— Instructions for the task —
A faithful repeat of all the records, with no image kept, is the required answer.
** Opening Provided information block **
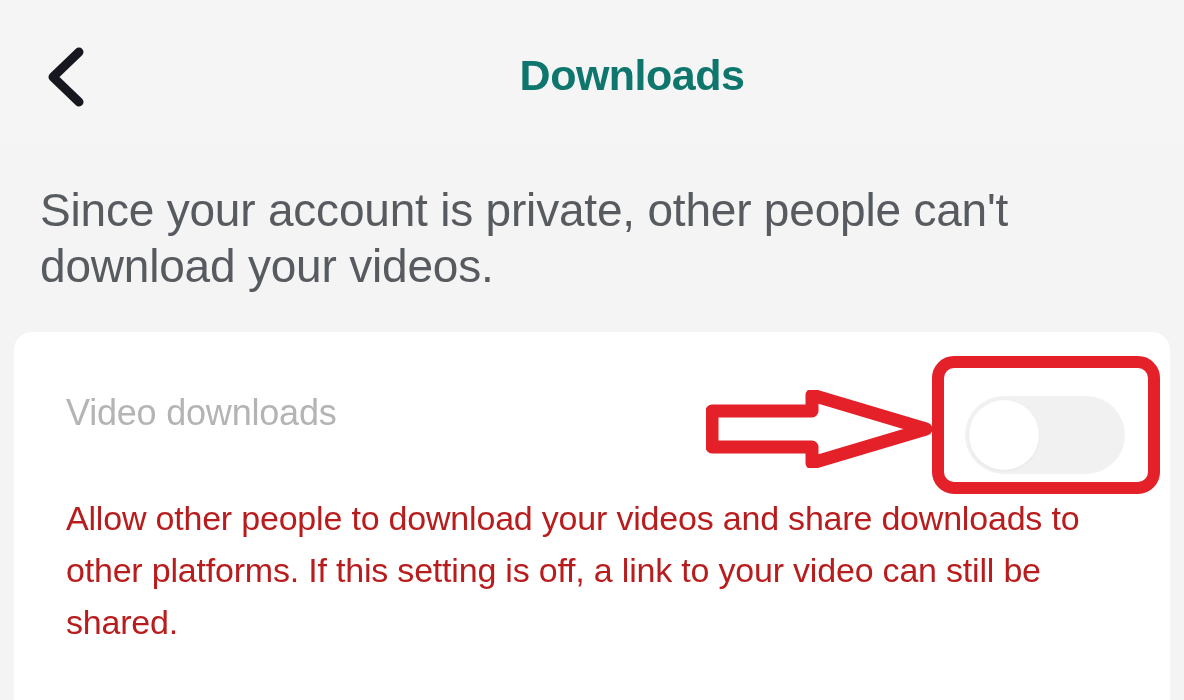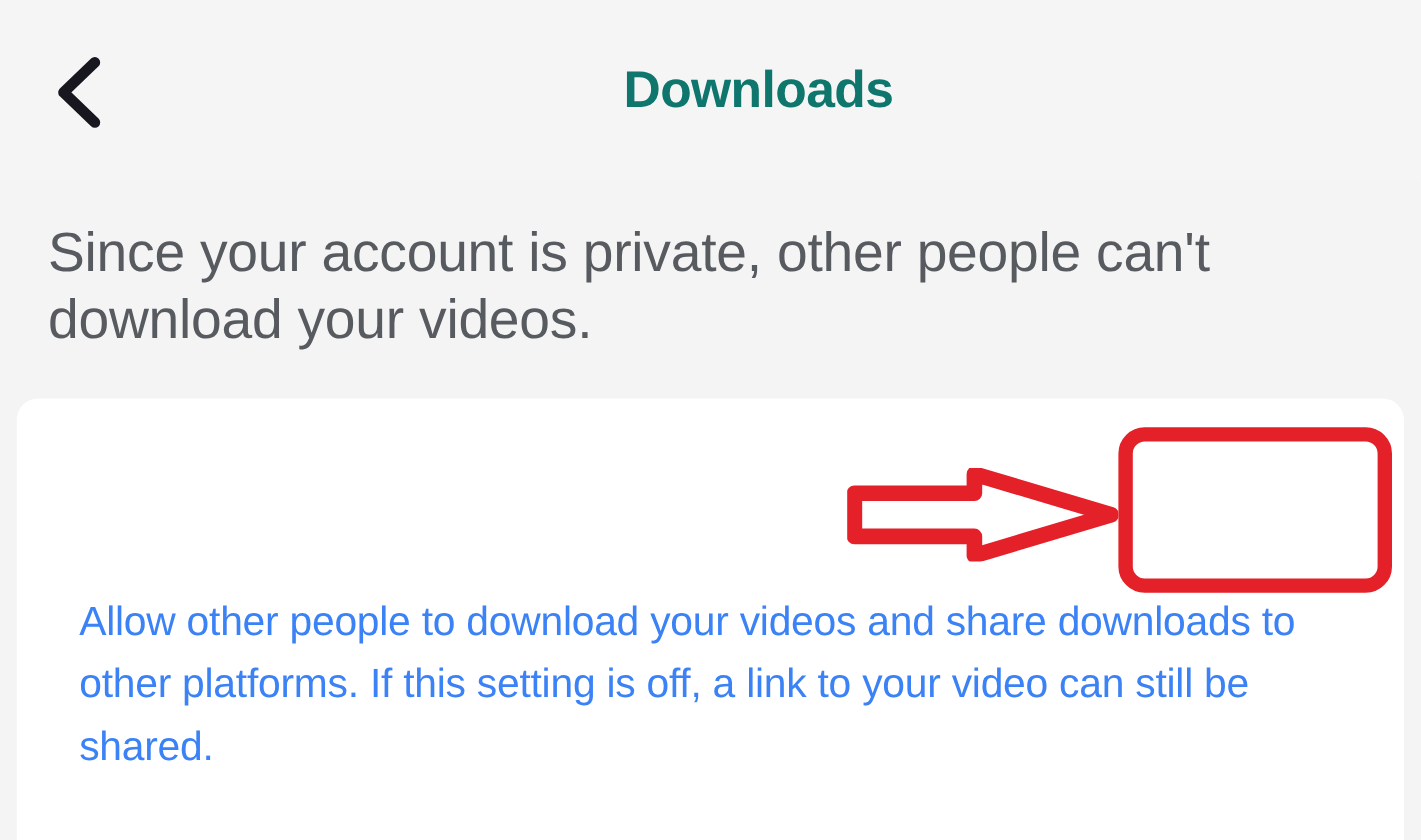--- a/index.html
+++ b/index.html
@@ -180,6 +180,13 @@
 
   <div id="settings-card">
 
+    <div id="setting-row">
+      <div id="setting-label">Video downloads</div>
+
+      <div id="video-downloads-toggle">
+        <div class="knob"></div>
+      </div>
+    </div>
 
     <div id="setting-description">Allow other people to download your videos and share downloads to other platforms. If this setting is off, a link to your video can still be shared.</div>
 

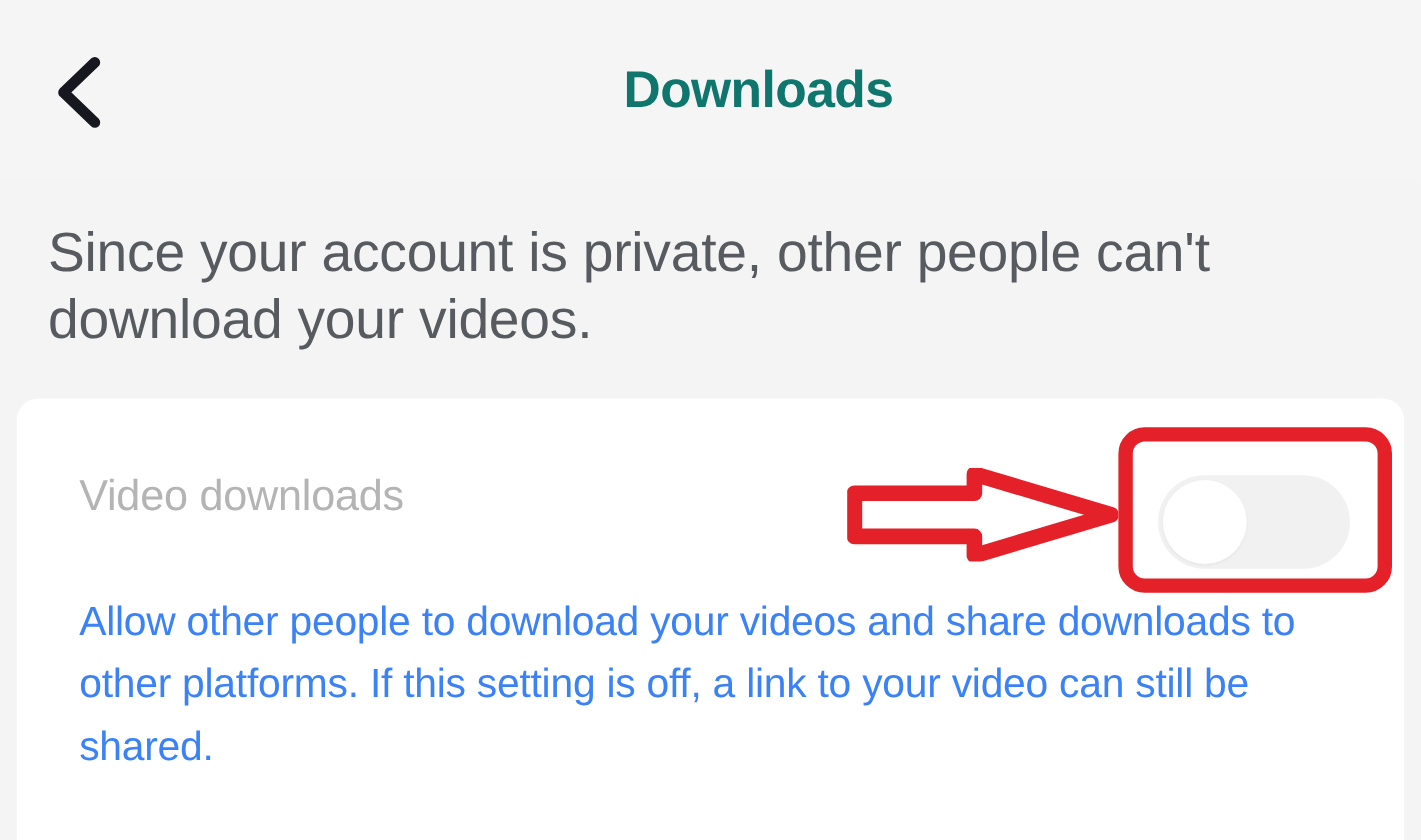--- a/index.html
+++ b/index.html
@@ -128,7 +128,7 @@
     width: 1062px;
     font-size: 34px;
     line-height: 52px;
-    color: #3b82f6;
+    color: #b91c1c;
     letter-spacing: -0.2px;
   }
** Closing Provided information block **
— Result of this exercise —
--- a/index.html
+++ b/index.html
@@ -180,6 +180,13 @@
 
   <div id="settings-card">
 
+    <div id="setting-row">
+      <div id="setting-label">Video downloads</div>
+
+      <div id="video-downloads-toggle">
+        <div class="knob"></div>
+      </div>
+    </div>
 
     <div id="setting-description">Allow other people to download your videos and share downloads to other platforms. If this setting is off, a link to your video can still be shared.</div>
 

--- a/index.html
+++ b/index.html
@@ -128,7 +128,7 @@
     width: 1062px;
     font-size: 34px;
     line-height: 52px;
-    color: #3b82f6;
+    color: #b91c1c;
     letter-spacing: -0.2px;
   }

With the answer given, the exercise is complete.